Необходимо также путем принятия специального закона значительно повысить роль Совета безопасности. Важно, чтобы он стал не просто консультативным органом при президенте, а надведомственной организацией, призванной анализировать позиции силовых структур и координировать их деятельность по реализации курса президента и парламента в области национальной безопасности, особенно на стыке внутренних и внешних проблем и вызовов.
Следует рассмотреть возможность изменения системы управления в высшем звене («Казбек») применительно к российской политической системе и принять Закон «О правопреемстве Верховного главнокомандования», определив последовательность государственных лиц, помимо президента и премьер-министра, которым передаются полномочия по принятию решения о применении ядерного оружия.

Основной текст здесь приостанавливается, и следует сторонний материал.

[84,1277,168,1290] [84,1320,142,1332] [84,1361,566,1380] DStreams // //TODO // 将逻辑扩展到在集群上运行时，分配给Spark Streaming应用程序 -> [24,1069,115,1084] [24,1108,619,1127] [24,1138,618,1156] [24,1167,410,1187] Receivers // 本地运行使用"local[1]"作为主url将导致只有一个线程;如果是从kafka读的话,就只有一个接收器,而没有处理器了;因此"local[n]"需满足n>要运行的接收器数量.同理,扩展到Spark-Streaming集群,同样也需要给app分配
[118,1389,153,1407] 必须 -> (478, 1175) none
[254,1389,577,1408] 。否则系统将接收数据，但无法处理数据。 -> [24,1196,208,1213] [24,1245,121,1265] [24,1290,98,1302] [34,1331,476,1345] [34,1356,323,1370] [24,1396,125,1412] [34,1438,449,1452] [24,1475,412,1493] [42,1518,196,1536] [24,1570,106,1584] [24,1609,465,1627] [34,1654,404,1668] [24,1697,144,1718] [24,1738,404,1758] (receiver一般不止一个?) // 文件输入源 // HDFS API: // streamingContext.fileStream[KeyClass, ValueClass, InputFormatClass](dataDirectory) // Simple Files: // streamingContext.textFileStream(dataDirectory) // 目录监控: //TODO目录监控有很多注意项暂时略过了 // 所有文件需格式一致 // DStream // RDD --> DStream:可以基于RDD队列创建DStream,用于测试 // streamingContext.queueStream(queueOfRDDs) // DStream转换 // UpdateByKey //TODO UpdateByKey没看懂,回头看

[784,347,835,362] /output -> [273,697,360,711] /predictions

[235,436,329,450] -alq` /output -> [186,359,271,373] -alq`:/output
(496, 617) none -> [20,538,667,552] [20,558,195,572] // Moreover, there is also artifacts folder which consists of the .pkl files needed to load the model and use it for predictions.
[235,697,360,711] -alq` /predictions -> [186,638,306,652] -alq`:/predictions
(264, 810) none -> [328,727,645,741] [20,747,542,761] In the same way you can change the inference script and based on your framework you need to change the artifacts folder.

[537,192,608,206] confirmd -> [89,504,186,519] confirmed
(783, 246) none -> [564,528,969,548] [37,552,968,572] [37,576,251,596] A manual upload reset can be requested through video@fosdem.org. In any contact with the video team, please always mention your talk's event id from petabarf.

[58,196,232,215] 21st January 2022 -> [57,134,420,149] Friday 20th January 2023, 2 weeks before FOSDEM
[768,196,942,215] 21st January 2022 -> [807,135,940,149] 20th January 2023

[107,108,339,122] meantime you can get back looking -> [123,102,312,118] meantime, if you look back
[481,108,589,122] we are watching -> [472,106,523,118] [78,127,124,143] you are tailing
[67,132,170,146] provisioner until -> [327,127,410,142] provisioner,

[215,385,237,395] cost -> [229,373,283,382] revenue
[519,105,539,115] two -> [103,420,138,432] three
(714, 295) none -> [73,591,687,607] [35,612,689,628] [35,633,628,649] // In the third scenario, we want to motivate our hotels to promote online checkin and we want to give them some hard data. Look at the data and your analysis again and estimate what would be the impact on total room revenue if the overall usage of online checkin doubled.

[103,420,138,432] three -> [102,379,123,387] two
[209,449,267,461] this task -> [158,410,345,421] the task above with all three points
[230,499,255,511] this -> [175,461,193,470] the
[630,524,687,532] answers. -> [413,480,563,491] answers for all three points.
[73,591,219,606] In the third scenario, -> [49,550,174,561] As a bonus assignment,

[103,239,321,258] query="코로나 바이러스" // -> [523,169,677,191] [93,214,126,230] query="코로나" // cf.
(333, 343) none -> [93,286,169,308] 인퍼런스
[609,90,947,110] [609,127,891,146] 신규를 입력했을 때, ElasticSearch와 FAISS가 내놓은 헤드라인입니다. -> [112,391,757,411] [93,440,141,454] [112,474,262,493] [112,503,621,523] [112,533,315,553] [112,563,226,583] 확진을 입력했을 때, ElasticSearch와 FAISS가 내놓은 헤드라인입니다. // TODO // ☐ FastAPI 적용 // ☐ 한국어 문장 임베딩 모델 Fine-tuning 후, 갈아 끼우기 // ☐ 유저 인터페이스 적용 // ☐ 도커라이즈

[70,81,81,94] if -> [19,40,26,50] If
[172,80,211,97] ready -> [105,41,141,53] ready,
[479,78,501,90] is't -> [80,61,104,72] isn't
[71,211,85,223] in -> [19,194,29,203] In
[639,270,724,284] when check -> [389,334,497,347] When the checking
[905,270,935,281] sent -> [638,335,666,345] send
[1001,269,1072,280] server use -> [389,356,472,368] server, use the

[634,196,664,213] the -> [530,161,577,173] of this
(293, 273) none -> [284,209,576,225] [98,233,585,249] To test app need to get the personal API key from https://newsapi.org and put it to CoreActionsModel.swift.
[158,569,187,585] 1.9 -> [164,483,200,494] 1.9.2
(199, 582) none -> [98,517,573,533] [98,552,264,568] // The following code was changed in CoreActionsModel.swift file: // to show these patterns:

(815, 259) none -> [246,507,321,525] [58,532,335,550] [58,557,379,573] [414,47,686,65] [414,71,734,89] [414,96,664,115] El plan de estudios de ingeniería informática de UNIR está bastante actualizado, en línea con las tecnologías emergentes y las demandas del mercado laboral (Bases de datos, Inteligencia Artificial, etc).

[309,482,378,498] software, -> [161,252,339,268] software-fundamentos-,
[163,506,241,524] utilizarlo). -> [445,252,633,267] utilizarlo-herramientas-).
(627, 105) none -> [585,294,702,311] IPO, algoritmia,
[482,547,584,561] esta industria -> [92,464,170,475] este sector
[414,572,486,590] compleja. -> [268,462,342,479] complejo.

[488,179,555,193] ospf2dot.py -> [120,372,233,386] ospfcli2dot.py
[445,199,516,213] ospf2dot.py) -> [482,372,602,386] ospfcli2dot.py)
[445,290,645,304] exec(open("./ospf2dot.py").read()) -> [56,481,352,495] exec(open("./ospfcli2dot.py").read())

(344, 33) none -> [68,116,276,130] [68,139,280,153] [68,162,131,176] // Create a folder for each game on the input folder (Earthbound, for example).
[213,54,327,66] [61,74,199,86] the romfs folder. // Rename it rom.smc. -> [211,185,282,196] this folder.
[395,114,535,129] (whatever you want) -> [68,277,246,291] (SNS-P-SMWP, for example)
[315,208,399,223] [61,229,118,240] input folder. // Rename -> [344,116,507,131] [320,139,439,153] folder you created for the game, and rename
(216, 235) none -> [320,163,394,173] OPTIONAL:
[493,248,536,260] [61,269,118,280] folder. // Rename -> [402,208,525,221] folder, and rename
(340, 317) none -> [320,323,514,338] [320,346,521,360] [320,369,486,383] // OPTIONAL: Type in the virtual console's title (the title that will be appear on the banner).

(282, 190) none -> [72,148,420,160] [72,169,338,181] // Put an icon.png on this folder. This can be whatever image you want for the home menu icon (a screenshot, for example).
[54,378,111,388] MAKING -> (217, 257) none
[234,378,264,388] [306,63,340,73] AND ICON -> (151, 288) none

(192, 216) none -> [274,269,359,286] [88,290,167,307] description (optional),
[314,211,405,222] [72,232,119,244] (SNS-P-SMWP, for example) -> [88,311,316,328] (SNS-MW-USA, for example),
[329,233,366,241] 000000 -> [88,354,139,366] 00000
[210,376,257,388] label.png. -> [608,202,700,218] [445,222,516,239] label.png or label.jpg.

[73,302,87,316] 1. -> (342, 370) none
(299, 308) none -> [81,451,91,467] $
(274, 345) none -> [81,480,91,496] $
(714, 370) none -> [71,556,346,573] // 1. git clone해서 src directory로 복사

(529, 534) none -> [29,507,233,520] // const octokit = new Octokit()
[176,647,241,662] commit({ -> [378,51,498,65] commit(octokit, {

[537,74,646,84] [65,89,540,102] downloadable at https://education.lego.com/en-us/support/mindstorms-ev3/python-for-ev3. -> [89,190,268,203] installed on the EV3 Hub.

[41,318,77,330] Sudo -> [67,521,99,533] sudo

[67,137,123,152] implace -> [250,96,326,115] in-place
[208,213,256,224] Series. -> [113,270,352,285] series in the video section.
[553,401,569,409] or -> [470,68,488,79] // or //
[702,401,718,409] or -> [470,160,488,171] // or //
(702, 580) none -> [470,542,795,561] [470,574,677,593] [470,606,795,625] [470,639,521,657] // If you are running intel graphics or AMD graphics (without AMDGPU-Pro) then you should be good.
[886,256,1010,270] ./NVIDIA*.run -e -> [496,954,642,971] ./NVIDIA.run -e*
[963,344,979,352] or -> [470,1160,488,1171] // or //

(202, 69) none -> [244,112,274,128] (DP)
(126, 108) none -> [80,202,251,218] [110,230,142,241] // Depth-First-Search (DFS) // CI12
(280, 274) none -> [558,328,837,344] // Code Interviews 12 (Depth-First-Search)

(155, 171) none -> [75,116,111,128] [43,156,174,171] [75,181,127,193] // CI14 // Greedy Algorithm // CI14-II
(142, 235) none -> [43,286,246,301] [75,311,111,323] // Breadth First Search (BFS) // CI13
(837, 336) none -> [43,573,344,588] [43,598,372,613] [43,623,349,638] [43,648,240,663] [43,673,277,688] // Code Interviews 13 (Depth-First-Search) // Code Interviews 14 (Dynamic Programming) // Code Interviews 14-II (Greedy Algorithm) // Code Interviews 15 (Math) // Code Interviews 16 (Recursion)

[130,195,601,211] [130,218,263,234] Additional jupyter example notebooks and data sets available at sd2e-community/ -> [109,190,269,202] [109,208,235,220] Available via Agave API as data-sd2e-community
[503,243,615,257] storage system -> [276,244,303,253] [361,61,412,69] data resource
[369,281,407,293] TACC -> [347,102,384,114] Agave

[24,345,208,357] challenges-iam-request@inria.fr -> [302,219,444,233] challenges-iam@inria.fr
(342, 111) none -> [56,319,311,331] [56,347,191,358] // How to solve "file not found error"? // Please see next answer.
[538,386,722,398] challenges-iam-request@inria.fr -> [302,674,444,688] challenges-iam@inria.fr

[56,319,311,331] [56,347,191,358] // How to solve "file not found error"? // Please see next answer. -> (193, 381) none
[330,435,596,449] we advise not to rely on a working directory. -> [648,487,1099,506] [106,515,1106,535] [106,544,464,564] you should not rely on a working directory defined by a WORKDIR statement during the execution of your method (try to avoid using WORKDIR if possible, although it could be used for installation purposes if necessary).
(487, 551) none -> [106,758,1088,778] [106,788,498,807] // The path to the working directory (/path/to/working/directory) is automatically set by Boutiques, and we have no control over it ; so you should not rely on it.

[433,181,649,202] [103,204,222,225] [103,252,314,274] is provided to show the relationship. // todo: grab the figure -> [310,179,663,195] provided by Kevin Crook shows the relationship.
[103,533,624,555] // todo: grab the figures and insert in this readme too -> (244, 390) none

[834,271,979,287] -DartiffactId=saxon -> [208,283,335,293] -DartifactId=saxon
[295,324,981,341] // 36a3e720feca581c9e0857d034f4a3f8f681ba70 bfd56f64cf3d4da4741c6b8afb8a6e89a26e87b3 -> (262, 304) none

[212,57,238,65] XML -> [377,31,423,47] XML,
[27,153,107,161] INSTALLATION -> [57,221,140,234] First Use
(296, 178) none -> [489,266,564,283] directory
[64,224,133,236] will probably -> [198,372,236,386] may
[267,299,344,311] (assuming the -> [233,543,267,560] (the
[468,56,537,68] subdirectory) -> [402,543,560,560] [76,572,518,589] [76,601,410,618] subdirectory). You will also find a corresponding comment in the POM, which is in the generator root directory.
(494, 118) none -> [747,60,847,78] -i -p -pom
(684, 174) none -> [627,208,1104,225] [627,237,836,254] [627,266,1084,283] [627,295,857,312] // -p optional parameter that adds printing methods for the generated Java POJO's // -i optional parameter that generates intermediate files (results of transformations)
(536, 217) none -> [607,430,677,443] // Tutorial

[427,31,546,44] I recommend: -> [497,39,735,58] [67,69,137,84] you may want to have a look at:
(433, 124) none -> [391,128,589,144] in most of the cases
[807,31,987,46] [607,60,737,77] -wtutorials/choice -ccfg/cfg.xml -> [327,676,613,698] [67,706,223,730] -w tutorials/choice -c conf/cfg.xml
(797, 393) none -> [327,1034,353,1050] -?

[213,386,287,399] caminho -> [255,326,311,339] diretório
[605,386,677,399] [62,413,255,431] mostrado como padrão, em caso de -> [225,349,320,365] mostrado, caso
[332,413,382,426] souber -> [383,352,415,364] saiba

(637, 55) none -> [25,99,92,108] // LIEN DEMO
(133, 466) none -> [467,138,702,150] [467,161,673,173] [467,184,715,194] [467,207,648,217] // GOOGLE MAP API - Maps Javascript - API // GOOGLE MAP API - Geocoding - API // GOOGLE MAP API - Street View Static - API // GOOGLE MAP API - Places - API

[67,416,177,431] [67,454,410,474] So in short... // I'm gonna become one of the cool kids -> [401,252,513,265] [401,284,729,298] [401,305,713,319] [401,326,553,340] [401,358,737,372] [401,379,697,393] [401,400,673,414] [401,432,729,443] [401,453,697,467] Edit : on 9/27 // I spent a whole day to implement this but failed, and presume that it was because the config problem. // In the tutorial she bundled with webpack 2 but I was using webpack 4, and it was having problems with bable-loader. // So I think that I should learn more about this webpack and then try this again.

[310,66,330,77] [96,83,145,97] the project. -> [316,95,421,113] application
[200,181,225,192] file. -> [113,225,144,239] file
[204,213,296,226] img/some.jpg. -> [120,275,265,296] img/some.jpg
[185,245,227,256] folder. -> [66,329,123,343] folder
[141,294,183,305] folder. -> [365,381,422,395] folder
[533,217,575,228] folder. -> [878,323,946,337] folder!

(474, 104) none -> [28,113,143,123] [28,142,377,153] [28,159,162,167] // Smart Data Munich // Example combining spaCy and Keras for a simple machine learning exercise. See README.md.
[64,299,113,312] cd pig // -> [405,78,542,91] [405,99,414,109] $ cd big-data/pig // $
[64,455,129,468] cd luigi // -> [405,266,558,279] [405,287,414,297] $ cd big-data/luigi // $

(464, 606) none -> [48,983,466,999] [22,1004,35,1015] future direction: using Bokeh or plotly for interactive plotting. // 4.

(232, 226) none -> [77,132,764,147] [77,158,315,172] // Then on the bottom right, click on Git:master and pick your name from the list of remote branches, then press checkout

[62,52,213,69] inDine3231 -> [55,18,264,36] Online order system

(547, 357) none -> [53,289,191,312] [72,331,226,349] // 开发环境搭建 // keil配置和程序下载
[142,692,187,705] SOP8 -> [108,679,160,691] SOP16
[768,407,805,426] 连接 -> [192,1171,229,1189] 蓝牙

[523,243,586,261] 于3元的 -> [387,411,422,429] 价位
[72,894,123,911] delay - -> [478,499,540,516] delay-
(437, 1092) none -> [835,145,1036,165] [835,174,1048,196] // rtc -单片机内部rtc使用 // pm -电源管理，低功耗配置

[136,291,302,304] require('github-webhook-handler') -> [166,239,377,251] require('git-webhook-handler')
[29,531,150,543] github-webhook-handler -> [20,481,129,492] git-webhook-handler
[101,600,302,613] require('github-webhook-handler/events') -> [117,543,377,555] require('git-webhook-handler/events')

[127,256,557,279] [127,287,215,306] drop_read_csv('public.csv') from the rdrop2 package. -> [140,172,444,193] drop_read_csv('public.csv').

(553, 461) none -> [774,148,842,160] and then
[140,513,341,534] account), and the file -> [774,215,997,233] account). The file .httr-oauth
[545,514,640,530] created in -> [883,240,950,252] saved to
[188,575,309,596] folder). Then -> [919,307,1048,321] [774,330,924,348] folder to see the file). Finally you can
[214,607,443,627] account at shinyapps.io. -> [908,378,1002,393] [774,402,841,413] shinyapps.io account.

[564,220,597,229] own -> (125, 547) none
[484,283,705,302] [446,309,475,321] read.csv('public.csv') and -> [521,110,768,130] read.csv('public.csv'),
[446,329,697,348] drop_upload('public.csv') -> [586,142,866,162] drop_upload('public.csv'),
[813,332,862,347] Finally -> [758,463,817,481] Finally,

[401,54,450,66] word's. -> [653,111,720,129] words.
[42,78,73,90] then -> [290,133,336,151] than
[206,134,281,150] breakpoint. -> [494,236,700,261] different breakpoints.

Нужно, наконец, всячески поощрять экспертные исследования и прислушиваться к рекомендациям независимых научных и общественных организаций, а также отдельных авторитетных специалистов. Имея свободный доступ к обширной и достоверной информации, они смогут предлагать альтернативные, свободные от ведомственного давления подходы к проблемам безопасности. Их работа, в свою очередь, будет способствовать тому, чтобы президент и парламент принимали выверенные и оптимальные решения на стратегическую перспективу.